Find all lines below containing the string "text" and return them.

──────── Records supplied ────────

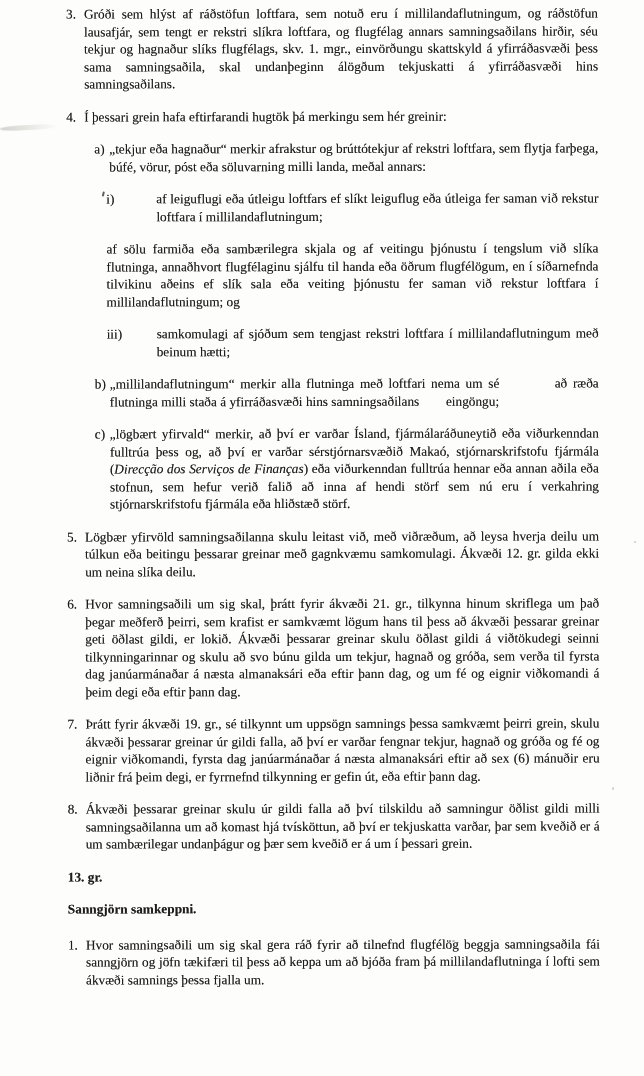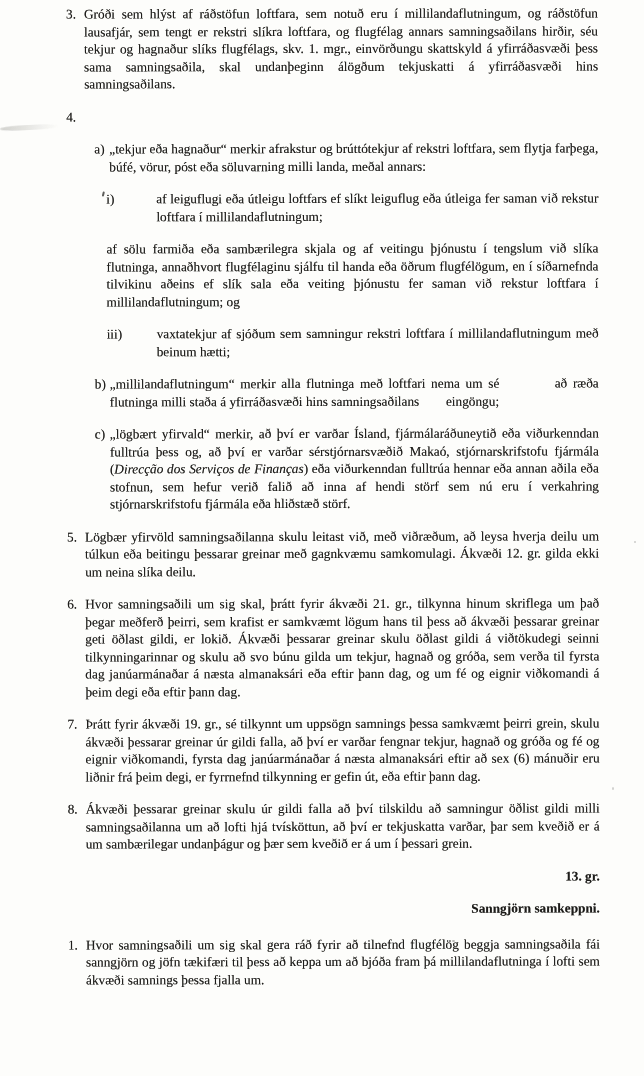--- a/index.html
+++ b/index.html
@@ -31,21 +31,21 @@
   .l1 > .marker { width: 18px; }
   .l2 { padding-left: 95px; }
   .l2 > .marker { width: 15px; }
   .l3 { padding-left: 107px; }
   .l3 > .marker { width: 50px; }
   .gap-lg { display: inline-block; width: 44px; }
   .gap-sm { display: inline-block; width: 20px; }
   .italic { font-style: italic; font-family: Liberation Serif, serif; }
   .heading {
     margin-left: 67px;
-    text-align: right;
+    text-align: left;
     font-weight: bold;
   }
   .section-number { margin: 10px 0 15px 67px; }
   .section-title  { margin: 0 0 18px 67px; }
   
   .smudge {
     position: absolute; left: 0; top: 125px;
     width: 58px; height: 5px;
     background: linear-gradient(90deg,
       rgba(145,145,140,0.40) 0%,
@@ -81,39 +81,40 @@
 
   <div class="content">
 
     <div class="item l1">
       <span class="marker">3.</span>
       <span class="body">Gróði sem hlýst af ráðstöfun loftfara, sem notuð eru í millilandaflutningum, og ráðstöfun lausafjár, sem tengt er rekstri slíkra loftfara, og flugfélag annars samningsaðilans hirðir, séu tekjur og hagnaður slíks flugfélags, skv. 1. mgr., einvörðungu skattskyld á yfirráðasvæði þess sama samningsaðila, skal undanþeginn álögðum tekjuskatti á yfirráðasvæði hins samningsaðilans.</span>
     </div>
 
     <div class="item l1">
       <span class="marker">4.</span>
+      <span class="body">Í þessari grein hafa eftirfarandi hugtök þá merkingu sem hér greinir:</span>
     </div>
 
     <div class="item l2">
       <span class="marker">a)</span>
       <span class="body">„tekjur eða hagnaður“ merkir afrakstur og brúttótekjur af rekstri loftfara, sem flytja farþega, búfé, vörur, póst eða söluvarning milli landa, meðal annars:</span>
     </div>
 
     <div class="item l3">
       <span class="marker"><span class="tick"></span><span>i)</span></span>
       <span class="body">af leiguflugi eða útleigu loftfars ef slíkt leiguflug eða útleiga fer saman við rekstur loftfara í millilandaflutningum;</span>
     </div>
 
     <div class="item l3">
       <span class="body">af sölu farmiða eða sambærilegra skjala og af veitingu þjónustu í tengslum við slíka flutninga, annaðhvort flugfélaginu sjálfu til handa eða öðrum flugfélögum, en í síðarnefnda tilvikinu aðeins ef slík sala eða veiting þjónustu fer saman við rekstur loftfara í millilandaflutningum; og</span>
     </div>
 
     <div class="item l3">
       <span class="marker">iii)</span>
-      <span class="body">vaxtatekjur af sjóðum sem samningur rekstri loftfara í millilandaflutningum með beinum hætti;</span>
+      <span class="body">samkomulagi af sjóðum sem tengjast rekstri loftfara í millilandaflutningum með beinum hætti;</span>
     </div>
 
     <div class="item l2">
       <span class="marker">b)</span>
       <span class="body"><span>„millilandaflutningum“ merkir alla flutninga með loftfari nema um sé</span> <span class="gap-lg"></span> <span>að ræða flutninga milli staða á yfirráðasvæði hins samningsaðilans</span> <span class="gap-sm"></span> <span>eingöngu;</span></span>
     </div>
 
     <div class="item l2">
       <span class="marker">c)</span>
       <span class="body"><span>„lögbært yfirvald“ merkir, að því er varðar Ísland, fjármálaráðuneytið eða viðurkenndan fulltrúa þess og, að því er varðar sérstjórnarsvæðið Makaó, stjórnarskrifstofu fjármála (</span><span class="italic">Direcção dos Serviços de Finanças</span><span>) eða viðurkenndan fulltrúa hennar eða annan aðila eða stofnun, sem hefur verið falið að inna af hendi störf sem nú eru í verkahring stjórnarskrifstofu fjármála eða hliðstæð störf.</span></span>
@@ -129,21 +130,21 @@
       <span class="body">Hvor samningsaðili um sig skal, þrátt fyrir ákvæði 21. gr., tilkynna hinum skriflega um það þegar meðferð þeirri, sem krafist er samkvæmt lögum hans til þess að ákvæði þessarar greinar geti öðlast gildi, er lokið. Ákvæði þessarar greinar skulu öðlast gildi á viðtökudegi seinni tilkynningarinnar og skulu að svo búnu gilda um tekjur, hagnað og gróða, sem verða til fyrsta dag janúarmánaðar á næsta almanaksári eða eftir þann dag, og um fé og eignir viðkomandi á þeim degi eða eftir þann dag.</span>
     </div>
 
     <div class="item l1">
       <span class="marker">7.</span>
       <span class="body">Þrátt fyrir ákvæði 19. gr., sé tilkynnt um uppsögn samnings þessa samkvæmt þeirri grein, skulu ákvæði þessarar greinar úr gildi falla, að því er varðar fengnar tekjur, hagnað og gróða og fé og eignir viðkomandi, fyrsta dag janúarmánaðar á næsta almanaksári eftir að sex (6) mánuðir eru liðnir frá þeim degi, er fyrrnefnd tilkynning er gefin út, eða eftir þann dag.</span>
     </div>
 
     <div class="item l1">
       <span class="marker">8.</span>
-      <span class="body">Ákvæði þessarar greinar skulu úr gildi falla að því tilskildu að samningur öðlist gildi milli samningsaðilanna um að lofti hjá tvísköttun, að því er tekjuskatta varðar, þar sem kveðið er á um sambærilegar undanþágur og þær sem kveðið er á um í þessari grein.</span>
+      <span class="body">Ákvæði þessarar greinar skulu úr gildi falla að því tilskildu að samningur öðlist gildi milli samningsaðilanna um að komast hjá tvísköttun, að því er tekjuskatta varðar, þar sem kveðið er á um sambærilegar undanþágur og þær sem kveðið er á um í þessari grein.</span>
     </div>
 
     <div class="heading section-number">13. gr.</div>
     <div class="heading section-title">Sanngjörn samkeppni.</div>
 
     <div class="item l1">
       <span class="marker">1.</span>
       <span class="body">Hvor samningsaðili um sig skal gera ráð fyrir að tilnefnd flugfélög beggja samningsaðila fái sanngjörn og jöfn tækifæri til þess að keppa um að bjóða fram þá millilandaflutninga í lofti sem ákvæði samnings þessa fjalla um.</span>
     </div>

────────
──────── Records supplied ────────

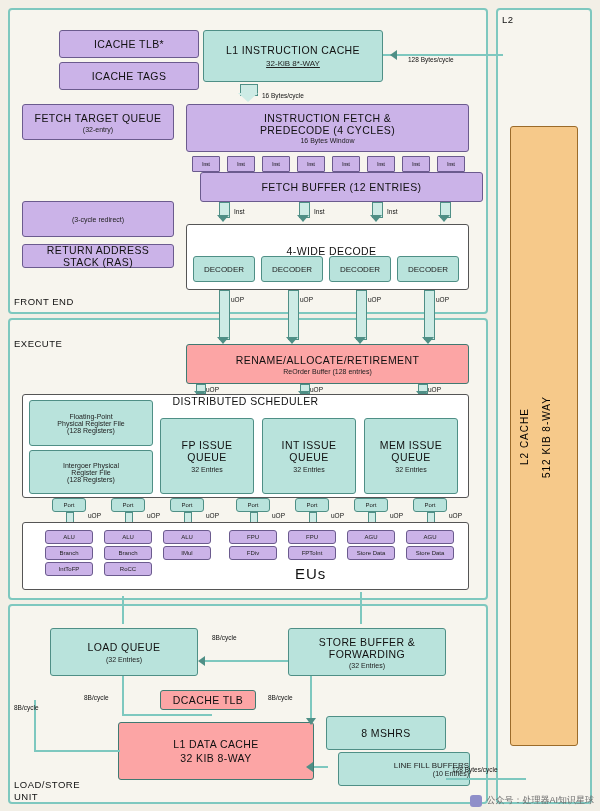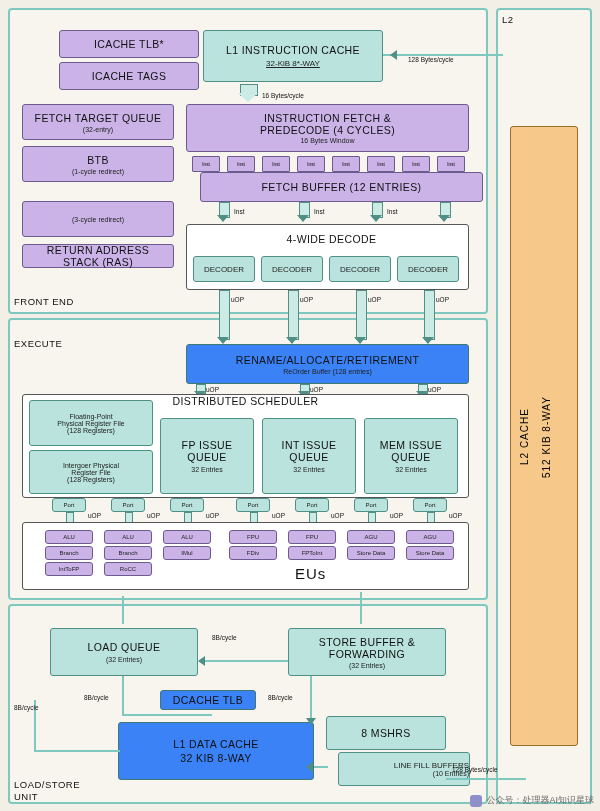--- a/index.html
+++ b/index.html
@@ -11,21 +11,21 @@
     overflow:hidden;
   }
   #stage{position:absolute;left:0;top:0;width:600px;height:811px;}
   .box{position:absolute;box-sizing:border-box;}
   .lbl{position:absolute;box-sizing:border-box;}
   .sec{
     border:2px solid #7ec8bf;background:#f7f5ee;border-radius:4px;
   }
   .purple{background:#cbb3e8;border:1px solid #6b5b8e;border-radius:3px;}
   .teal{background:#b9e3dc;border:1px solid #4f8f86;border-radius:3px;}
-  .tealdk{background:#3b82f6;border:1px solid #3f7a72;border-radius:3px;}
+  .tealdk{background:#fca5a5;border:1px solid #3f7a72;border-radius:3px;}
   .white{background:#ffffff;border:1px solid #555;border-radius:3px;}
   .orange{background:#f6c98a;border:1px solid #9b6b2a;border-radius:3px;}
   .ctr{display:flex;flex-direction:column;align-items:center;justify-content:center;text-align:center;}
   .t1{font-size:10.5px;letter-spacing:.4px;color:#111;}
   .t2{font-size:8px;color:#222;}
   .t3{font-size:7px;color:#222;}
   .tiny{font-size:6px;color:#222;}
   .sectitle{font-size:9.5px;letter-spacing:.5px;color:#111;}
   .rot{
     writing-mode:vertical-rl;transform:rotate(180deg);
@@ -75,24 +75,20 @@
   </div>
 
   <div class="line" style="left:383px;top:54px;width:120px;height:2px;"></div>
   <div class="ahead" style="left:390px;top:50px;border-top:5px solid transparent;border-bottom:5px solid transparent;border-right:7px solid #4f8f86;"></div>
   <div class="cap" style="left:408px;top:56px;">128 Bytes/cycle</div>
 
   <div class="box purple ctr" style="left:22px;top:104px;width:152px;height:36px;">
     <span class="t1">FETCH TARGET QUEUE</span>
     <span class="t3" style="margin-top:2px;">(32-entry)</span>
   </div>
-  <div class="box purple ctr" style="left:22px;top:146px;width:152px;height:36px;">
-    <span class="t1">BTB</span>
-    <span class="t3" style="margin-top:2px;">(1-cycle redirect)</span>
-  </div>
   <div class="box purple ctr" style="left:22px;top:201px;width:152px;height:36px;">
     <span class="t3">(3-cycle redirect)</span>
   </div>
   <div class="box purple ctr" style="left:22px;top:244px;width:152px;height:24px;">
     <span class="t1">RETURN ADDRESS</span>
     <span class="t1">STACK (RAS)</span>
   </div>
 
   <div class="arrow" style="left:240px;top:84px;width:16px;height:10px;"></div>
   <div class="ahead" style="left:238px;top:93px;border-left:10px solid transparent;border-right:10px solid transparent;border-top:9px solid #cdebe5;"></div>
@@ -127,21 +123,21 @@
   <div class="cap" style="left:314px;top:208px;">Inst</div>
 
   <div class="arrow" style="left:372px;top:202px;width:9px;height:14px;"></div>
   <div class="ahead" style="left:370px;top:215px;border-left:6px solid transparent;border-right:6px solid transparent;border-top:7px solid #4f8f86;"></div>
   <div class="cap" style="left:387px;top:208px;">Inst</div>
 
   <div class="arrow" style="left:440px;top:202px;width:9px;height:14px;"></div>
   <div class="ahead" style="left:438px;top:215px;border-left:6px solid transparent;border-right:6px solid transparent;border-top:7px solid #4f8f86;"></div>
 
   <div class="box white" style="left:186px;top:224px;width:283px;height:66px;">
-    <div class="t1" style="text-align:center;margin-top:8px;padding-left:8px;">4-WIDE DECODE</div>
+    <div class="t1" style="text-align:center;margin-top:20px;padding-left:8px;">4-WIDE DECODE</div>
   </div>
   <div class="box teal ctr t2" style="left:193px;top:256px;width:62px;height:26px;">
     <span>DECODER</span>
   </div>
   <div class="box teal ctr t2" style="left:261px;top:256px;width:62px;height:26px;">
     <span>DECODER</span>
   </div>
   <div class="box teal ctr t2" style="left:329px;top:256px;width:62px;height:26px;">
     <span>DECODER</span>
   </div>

────────
──────── Records supplied ────────

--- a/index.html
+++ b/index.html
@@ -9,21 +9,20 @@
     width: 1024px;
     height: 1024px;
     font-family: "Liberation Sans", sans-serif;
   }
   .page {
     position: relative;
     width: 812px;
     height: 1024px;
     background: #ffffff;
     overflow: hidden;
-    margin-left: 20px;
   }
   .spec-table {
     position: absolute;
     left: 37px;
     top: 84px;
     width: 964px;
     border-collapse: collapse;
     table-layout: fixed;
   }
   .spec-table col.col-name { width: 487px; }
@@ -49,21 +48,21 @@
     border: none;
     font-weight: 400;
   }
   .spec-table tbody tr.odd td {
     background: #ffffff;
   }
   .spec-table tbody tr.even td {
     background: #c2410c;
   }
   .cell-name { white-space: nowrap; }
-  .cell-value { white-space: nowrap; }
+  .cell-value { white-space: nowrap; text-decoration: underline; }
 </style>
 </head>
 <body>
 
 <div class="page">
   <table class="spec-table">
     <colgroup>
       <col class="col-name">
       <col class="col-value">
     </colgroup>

────────

### Exercise solution
-    text-align: right;
+    text-align: left;
   .ctr{display:flex;flex-direction:column;align-items:center;justify-content:center;text-align:center;}
-    <div class="t1" style="text-align:center;margin-top:8px;padding-left:8px;">4-WIDE DECODE</div>
+    <div class="t1" style="text-align:center;margin-top:20px;padding-left:8px;">4-WIDE DECODE</div>
+  .cell-value { white-space: nowrap; text-decoration: underline; }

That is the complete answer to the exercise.